The city of Columbus has a fascinating history, but in this article I am concentrating on the earliest residential area in the city.
Not only do we love the coffee houses and restaurants in German Village but they have some very unique stores as well. Our favorite is the The Book Loft of German Village, a pre-Civil War-era style bookstore which has 32 separate rooms!
Then there is the world’s largest producers of stained glass, the Franklin Art Glass Studios as well as many wonderful art galleries.
A few years ago, the American Planning Association name German Village as one of America’s Great Places in the Neighborhoods category. Their description reads, “Unpretentious, renovated houses and cottages stand shoulder to shoulder. Small, meticulously maintained front yards front tree-lined streets with brick sidewalks and cultivated village planters. Small businesses and storefronts with eye-catching displays and the aroma of culinary delights draw in passing pedestrians. German Village has remained true to its mid-19th century history, architecture, and character despite periods of disinvestment, decline, and near ruin.”
The first in my German Village House Portrait series
Some German Village History
In 1960, German Village became a city historic district and in 1974, it was added to the National Register of Historic Places, becoming the list’s largest privately funded preservation district.
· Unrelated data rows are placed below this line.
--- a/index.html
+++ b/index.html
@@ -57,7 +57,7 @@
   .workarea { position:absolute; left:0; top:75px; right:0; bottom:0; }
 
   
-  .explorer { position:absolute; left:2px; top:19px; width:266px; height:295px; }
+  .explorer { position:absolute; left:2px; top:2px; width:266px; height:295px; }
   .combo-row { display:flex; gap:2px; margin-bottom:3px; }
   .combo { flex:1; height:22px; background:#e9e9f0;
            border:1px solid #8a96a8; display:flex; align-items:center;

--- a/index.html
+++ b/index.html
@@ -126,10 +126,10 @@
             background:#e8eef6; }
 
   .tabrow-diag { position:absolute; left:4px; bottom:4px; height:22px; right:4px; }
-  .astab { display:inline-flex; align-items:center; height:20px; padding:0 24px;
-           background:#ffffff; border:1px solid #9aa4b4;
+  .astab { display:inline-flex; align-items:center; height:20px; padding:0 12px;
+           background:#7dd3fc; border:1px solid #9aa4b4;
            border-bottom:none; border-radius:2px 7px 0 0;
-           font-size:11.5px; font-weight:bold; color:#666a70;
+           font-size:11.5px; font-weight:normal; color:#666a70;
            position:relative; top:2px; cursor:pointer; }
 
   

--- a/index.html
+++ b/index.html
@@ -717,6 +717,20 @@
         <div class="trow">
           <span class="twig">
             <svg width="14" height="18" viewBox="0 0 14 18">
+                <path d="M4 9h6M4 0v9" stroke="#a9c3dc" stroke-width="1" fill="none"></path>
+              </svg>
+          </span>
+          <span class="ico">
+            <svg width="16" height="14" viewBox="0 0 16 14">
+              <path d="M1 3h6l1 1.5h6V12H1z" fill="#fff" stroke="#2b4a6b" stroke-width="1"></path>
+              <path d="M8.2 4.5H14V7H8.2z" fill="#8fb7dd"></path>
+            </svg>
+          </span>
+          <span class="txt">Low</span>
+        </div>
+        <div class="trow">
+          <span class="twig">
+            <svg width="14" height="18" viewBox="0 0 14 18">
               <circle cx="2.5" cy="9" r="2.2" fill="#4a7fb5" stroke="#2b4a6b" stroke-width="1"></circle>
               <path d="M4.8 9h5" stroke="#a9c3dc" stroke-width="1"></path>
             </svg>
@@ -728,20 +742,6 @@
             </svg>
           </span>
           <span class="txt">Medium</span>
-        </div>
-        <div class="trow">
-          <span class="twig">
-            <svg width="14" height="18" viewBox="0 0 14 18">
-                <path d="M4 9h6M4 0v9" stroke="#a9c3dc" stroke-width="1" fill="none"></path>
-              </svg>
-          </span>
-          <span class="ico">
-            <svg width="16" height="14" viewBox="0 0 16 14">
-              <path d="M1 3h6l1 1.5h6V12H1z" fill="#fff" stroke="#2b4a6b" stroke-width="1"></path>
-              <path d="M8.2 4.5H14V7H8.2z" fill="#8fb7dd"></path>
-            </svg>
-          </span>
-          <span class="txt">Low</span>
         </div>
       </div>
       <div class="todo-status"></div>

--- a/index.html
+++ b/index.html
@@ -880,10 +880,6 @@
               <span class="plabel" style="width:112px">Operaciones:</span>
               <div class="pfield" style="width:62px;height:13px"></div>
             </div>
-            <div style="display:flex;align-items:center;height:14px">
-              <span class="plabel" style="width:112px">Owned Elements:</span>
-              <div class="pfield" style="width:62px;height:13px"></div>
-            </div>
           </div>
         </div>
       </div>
In 2007 the White House proclaimed it as a Preserve America Community. It’s boundaries increased in 1980 and today it is one of the world’s premier historic restorations.
Large scale German German immigration to the settlement of Columbus began in 1830. By 1865, one-third of Columbus’s population was German and the community was growing rapidly. They formed the neighborhood, starting businesses, schools and churches, such as the Ohio-historic St. Mary’s Catholic Church. Built in 1865, it’s towering 197-foot steeple was a center point of the city.
By the first half of the 20th century, the area was in serious decline, partly due to anti-German sentiment during WWI. The teaching of German in public schools was banned during this time and German textbooks were burned. Even German street names were changed.
German Village Declared a Slum
When local breweries closed during the Prohibition, the area saw further decline. The south end of the Village was zoned for manufacturing after the war, taking away the area’s residential feel. In World War II, the streetcar tracks and wrought-iron fences were confiscated for the war effort. By the 1950s, the area had become a slum and the city decided to demolish one-third of the neighborhood.
In stepped a man called Frank Fetch, who decided to go against the grain and purchased a house on S. Wall Street. Determined to rebuild the neighborhood, Fetch formed the German Village Society and by June 1960, the society hosted the first Haus und Garten Tour which featured eight restored homes and two gardens. Curious residents gathered and the media covered the event. Today, the tour is one of the city’s most popular events and the Frank Fetch Park in German Village was created in honor of him.
By lobbying for a local historic commission, concerned citizens managed to save German Village’s historic architecture from demolition in the 1960s. The German Village Commission had power over external changes made to buildings and they played a major role in getting the area listed on the National Register of Historic Places. Today, the German Village Society has a body of preservationists who maintain the historic quality of the buildings and neighborhood, ad the area is now considered one of the most desirable places to live in the city. Since 1960, more than 1,600 buildings have been restored and by the 1980s, most of restoration had been completed.
Today German Village is popular residential neighborhood, known for it sturdy, red-brick homes along tree-lined, brick-paved streets, and wrought iron fences. Columbus locals and tourist flock to the area all year round.
The famous annual Oktoberfest festival that is now celebrated in Columbus originated in German Village and a smaller version of the festival is also held there. German Village’s Schlee Brewmaster’s House and outdoor garden is a popular and lively location for the festivities. I’d love to take part in this event some time. It’s on my list. So if you’re a local and you happen to see us walking around with a beer next October, be sure to say hello!